L'histoire :
Dans un futur proche et néanmoins post-apocalyptique, la montée des eaux a recouvert une bonne partie des plaines françaises. Les villes sont majoritairement noyées, insalubres, la société humaine est complètement déstructurée. Dans ce contexte, la vieille Jeanne a choisi de rester vivre à bord à la marge de la civilisation, à bord d’un radeau-péniche sur lequel elle cultive des herbes et des plantes. Jeanne tient à rester connectée à la nature, quoi qu’il en coûte. Mais ce jour-là, ce qu’elle redoutait depuis longtemps accoste le long de son ponton. Un yacht de la sécurité civile vient la recenser et la sommer de quitter son installation. L’objectif officiel de regrouper un maximum de monde dans des villes restaurées, est une raison sanitaire. Mais Jeanne sait bien que l’Etat cherche à contrôler la population. Mais plutôt que s’insurger et se rebeller, elle accueille les flics avec le sourire et leur offre… une tisane. Mais une tisane de sa confection, à base d’ergot de seigle qui a pour conséquence de faire perdre la boule à deux d’entre eux… L’un se dénude et met son caleçon sur la tête. L’autre se reconnecte à la nature en faisant un câlin à une vache. Le troisième est quelque peu décontenancé…

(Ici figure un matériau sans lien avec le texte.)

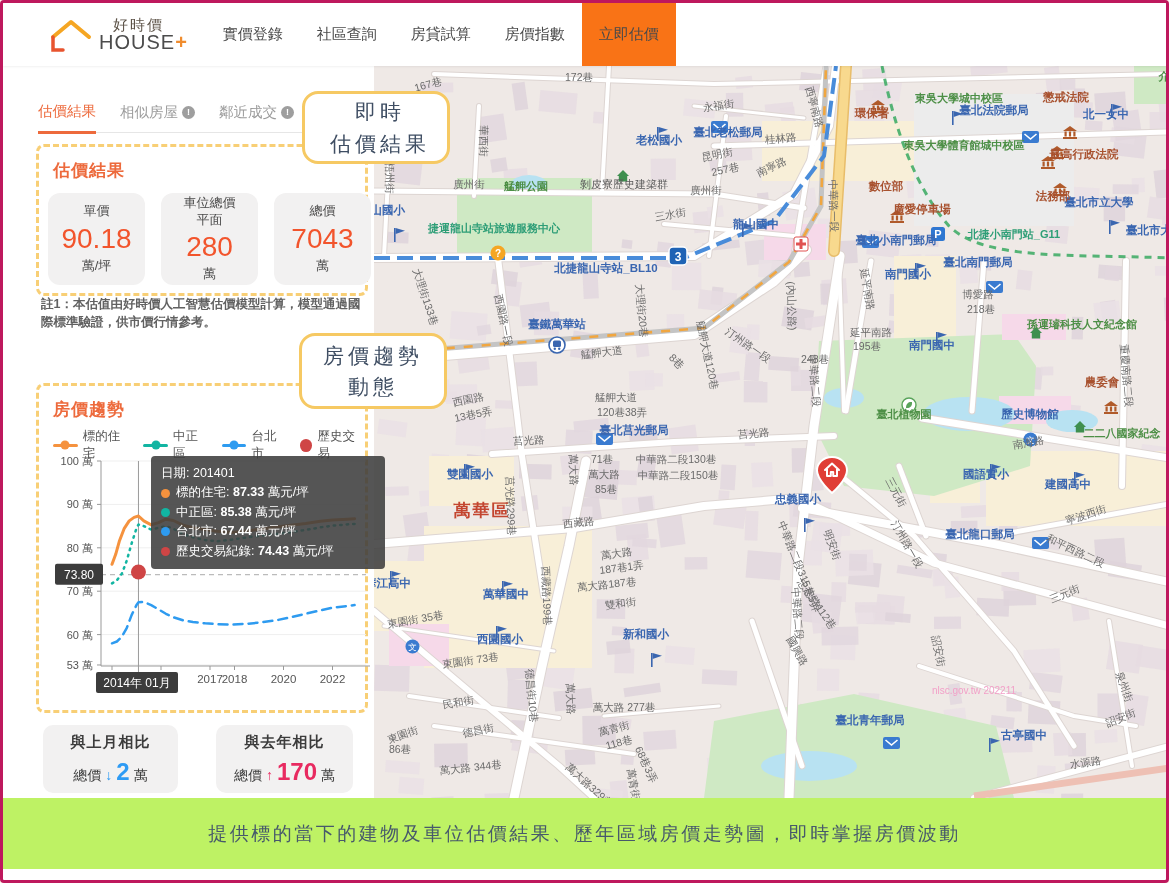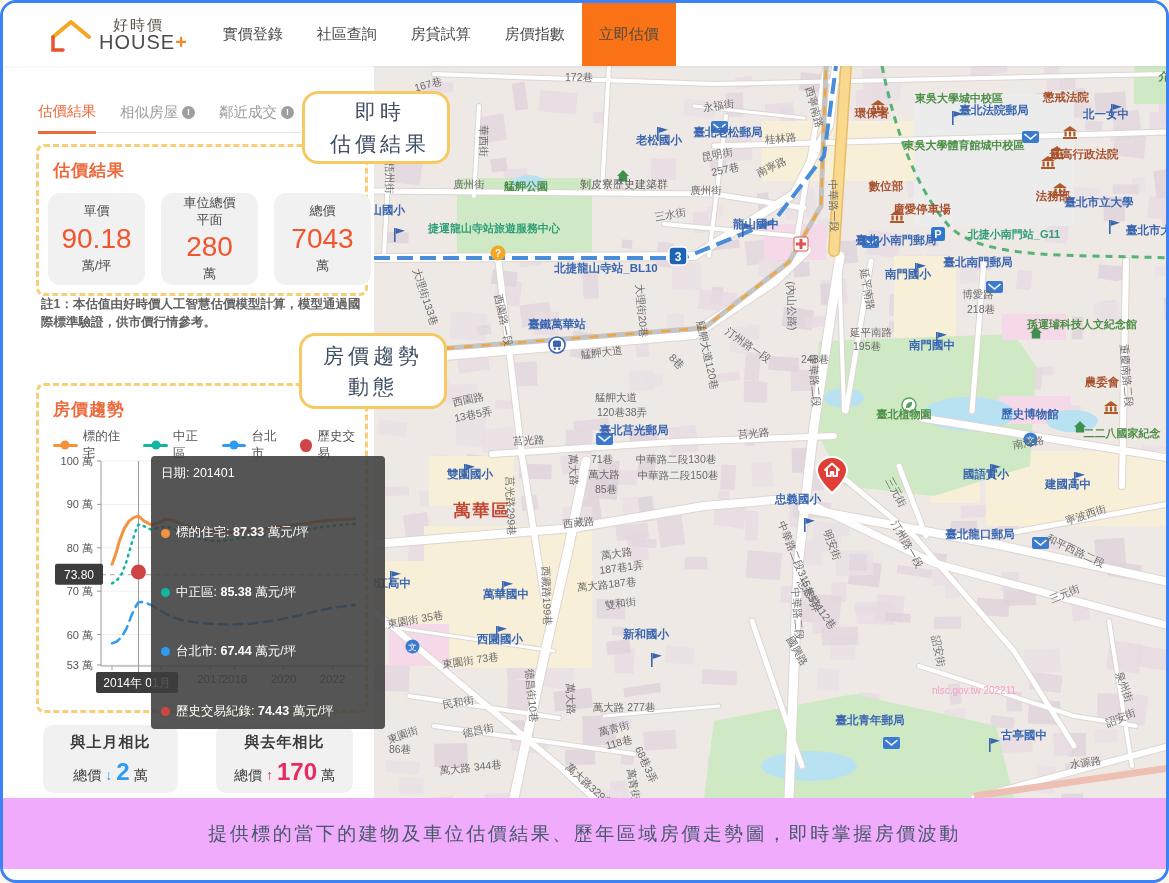--- a/index.html
+++ b/index.html
@@ -1,18 +1,18 @@
 <!DOCTYPE html>
 <html><head>
 <meta charset="utf-8">
 <style>
   html,body{margin:0;padding:0;background:#fdf6ea;}
   *{box-sizing:border-box;}
   body{font-family:"Liberation Sans","DejaVu Sans",sans-serif;}
-  #frame{position:relative;width:1169px;height:883px;background:#fff;border:3px solid #3b82f6;border-radius:16px;overflow:hidden;}
+  #frame{position:relative;width:1169px;height:883px;background:#fff;border:3px solid #be185d;border-radius:4px;overflow:hidden;}
   
   #header{position:absolute;left:0;top:0;width:100%;height:63px;background:#fff;z-index:30;display:flex;align-items:center;box-shadow:0 1px 2px rgba(0,0,0,.06);}
   #logo{display:flex;align-items:center;margin-left:46px;cursor:pointer;}
   #logo .ltxt{margin-left:6px;line-height:1;}
   #logo .cn{font-size:15px;color:#5d5348;letter-spacing:2px;margin-left:14px;}
   #logo .en{font-size:20px;font-weight:normal;color:#4c4c4c;letter-spacing:1px;}
   #logo .en b{color:#f08c2e;}
   #nav{display:flex;height:63px;margin-left:18px;}
   .nav-item{display:flex;align-items:center;padding:0 17px;font-size:15px;color:#4a4a4a;cursor:pointer;}
   .nav-item.active{background:#f97316;}
@@ -37,41 +37,41 @@
   #btn-share{left:276px;width:88px;overflow:hidden;}
   
   #trendbox{left:33px;top:317px;width:332px;height:330px;overflow:visible;}
   #legend{position:absolute;left:14px;top:42px;display:flex;align-items:center;gap:13px;}
   .lg-item{display:flex;align-items:center;gap:5px;font-size:12.5px;color:#555;}
   .lg-line{width:26px;height:3px;border-radius:2px;position:relative;}
   .lg-line i{position:absolute;left:50%;top:50%;transform:translate(-50%,-50%);width:9px;height:9px;border-radius:50%;display:block;}
   .lg-dot{width:13px;height:13px;border-radius:50%;}
   #chart{position:absolute;left:0;top:60px;}
   #tooltip{position:absolute;left:112px;top:70px;width:234px;background:rgba(62,62,62,.88);border-radius:4px;color:#fff;font-size:12.5px;padding:8px 10px;line-height:1.55;z-index:20;}
-  #tooltip .tt-row{display:flex;align-items:center;gap:6px;white-space:nowrap;margin-top:40px;}
+  #tooltip .tt-row{display:flex;align-items:center;gap:6px;white-space:nowrap;}
   #tooltip .tt-dot{width:9px;height:9px;border-radius:50%;flex:none;}
   
   .cmp{position:absolute;background:#f2f1f1;border-radius:10px;height:68px;display:flex;flex-direction:column;align-items:center;justify-content:center;gap:6px;}
   #cmp1{left:40px;top:659px;width:135px;}
   #cmp2{left:213px;top:659px;width:137px;}
   .cmp .t{font-size:15px;font-weight:bold;color:#3c3c3c;letter-spacing:1px;}
   .cmp .row{display:flex;align-items:baseline;gap:4px;font-size:14px;color:#3c3c3c;}
   .cmp .big{font-size:24px;font-weight:bold;}
   .cmp.down .arrow,.cmp.down .big{color:#2e9bf4;}
   .cmp.up .arrow,.cmp.up .big{color:#e82a60;}
   
   .callout{position:absolute;background:#fff;border:3px solid #f6c963;border-radius:16px;z-index:40;display:flex;flex-direction:column;align-items:center;justify-content:center;color:#3f4e63;font-size:21px;letter-spacing:4px;line-height:1.5;font-weight:500;}
   #callout1{left:299px;top:88px;width:148px;height:73px;padding-left:8px;}
   #callout2{left:296px;top:330px;width:148px;height:76px;}
   
   #map{position:absolute;left:371px;top:63px;width:795px;height:732px;background:#f1ebe8;z-index:1;overflow:hidden;}
   #map svg{display:block;}
   .mlb{font-family:"Liberation Sans","DejaVu Sans",sans-serif;}
   
-  #footer{position:absolute;left:0;top:795px;width:100%;height:71px;background:#f0abfc;z-index:10;display:flex;align-items:center;justify-content:center;}
+  #footer{position:absolute;left:0;top:795px;width:100%;height:71px;background:#bef264;z-index:10;display:flex;align-items:center;justify-content:center;}
   #caption{font-size:19px;color:#47596b;letter-spacing:2.5px;}
 </style>
 </head>
 <body>
 
 <div id="frame">
 
   <div id="header">
     <div id="logo">
       <svg width="44" height="36" viewBox="0 0 44 36">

Ce qu'on en pense sur la planète BD :
Il s’est déroulé 3 ans (une éternité !) entre le premier tome de L’âge d’eau et cette suite conclusive. On retrouve nos personnages attachants en roue (à aube) libre, à la marge d’une société d’anticipation qui prend l’eau. L’ambiance oscille toujours entre émerveillement et désespoir, entre une forme de spleen du post-apo et la lutte résignée contre un « système » qui tente toujours de contrôler la population. Benjamin Flao dresse en quelque sorte le portrait de son propre état d’âme sans illusion au sujet de nos déviances pollueuses incontrôlables. C’est désormais certain : la fin de l’anthropocène est programmée à court terme. Alors à quoi bon chercher à se « ranger » ? Autant vivre libre et libertaire, se reconnecter à la nature, retrouver le sens de l’essentiel. Alors certes, Flao part un peu dans tous les sens. On peine en effet à trouver une ligne directrice dans cette suite, rythmée façon patchwork – et ce désordre se situe pleinement dans le propos libertaire ! On suit les pensées et les rêves du chien (bleu !) (et télépathe !) ; on découvre les situations comiques entre Jeanne et les policiers ; on suit les tribulations anti-système de Vinee, la jeune punkette rebelle, sans trop piger où ça nous mène ; et bien sûr le road-trip maritime des deux frangins marginaux, philosophes et contemplatifs, qui se laissent porter par le courant. Evidemment, tout cela est somptueusement dessiné par Flao, grand artiste de bande dessinée, dont la griffe passe d’un réalisme absolu à un rough crado, dans des compositions toujours justes, sans que cela dérange le moins du monde.